Christian Padula ’23
What truly defines a good, hardworking, leading student in the eyes of their peers and teachers? Is it their grades? Is it if they are the star athlete? Or maybe something more than that. In most schools, this might be the case, and while this is a fair status, one label is more sought after and more prestigious than the rest and that is being ranked number one. Salesian High School, similar to many other schools, is divided into four quarters with midterms after the first two and finals at the end of the year. In the ranking system freshman are put against freshman, sophomores against sophomores and so on. Your first placement can be seen on your second-quarter report card once your averages and mid-term grades have all been put together. So let’s say it was a rough start to the year, things aren’t going your way. When you finally see your placement it will read, you have been ranked ___ out of ___. Being a freshman with a class of 109 students I was ranked against all 109.
The ranking system has been used for countless years raking up various differing opinions. Some might say that in an all-boys school nothing gets a student really going like a good competition. The greatest sports games, boxing matches and everything from fashion to cars have been built on this competitive nature. Everybody wants to one-up their friends, show off their skills and get to say, “Yeah I’m the best.” To understand what truly motivates and takes to be number one I talked to our schools rank one in the senior and freshman class. I was curious to see how a freshman’s views might be different from a senior who has truly grasped the system and worked with it all these years. I first talked to Aaron Jiang, our freshman Math Leader and rank number one. When asked his thoughts on the competitive nature the ranking system brings out he told me that he believes “ In the strong positive nature the ranking system brings to a high school atmosphere”. Now, when asked what simply motivates one to be ranked one I was told about his strong desire to change the world and those around him. Aaron described being ranked one as a place of power in which one holds many responsibilities to use their authority to help and inform those around them. Truly a great view of the matter from someone who has taken full advantage of their role in the lives of others.

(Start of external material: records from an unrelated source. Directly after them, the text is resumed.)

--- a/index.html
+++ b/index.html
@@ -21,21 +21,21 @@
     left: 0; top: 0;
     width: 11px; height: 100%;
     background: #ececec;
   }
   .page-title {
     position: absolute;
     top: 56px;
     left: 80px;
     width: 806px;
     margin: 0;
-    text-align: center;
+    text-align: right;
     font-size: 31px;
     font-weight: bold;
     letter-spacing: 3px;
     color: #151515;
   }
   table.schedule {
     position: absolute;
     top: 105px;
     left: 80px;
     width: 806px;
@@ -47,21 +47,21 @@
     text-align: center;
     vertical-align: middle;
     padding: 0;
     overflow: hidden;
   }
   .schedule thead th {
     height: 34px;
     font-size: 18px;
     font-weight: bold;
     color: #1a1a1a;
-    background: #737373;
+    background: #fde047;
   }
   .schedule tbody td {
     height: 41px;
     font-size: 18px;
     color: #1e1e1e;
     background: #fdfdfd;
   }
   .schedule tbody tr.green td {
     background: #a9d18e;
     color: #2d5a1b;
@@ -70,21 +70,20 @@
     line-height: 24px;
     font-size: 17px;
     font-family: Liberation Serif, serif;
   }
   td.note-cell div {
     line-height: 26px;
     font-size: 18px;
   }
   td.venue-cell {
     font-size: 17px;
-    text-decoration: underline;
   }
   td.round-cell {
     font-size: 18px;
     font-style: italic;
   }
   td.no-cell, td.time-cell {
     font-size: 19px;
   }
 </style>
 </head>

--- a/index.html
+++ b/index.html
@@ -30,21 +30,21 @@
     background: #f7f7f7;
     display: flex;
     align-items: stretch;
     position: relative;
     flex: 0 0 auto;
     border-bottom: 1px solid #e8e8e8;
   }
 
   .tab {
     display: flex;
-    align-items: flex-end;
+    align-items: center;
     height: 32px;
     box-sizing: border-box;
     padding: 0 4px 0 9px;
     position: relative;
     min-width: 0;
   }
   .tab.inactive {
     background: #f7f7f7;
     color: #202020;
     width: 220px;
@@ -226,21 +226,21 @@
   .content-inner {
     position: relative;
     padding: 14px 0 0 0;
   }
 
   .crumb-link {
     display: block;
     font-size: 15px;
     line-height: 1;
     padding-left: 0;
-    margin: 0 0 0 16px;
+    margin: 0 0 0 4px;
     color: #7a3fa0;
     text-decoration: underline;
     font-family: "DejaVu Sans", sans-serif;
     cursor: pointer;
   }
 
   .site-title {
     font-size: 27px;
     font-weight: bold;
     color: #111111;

The next elite star of Salesian High School that I interviewed was Michael Krajncizyn, rank one of the senior class. Seeing that he has been here at Salesian High School for four years made me confident that he would know most of all the atmosphere created by the ranking system. When asked the same question he responded with a very similar answer saying, “ No I don’t believe there is a general atmosphere of “toxic” competitiveness present”. He went on to note the eagerness most students have to help each other rather than see the downfall of their peers. Now, this is not always the bottom line you see, put perfectly by Mr. Krajncizyn, “ You are dealing with highly motivated students, so naturally it’s not going to always be sunshine and rainbows”. Yes, it will not always be sunshine and rainbows, while you may find true students who push through their mistakes and strive to learn from them, there will always be those who look for another way. This idea brings me to another side of the story, the one that looks into the darker side of the ranking system.
For some, the ranking system might seem like a fun competitive race to be the best, but for others, it’s a shameful reminder of defeat. As I said before there are two types of people, those who learn from mistakes and move forward and those who do not. While it might be nice seeing your self ranked top ten or fifteen not everyone can make it here. For those who can’t, every report card is a reminder of the progress they just can’t seem to make. While some might fight to change, others may get discouraged and lose hope of moving forward. As many people know school is not always easy, it may come easy to some but for others not so much. For those that try but just can’t seem to grasp it, that rank is once again just a reminder of where they stand compared to everyone else.
Ms. Blandino had the following to say about the rank system “there is pressure placed on students especially the freshmen. It’s their first year of high school which is a huge adjustment period, in addition to just passing classes there’s now another emphasis placed on getting within the top ranks”. She followed this statement by pointing out that the system can and has caused arguments and fights. A student should feel comfortable in school as long as he is doing his best when he is put in an environment where countless students brag of their rank they just feel out of place.
Now I want to take a look at the students who try in school, do well in classes, but also have many responsibilities weighing them down. Everyone knows that high school is a time to try new things and get involved as much as possible. I myself have joined soccer, volleyball, drama and well, the newspaper. It is great to be a part of teams and clubs, it’s amazing being included in a family that lets you forget about your troubles. However as many understand all of these teams and some clubs require time and dedication. To make this easier to visualize I’ll use myself as an example. I go to school, I then go to volleyball practice until 4:30, then drama until 6:30, then I get home at 7, eat, take a shower and before I even know it, boom it’s 9:00 and I’m exhausted. This is all before homework and studying which some nights will barely be an hour, but others at least two or three. To someone who still thirsts for a high rank and wants to see themselves in that number one spot what are they supposed to do? Do they drop their clubs, forget about being ranked one, or just not sleep? As many freshmen want to take full advantage of the new activities and sports offered in school but also rank high, well reality will hit you quick enough. I have learned from a few seniors that to be the best sometimes you have to open your eyes and see that you can’t have it all. Choices need to be made and for many students, a social life might be traded for a high ranking spot in this school.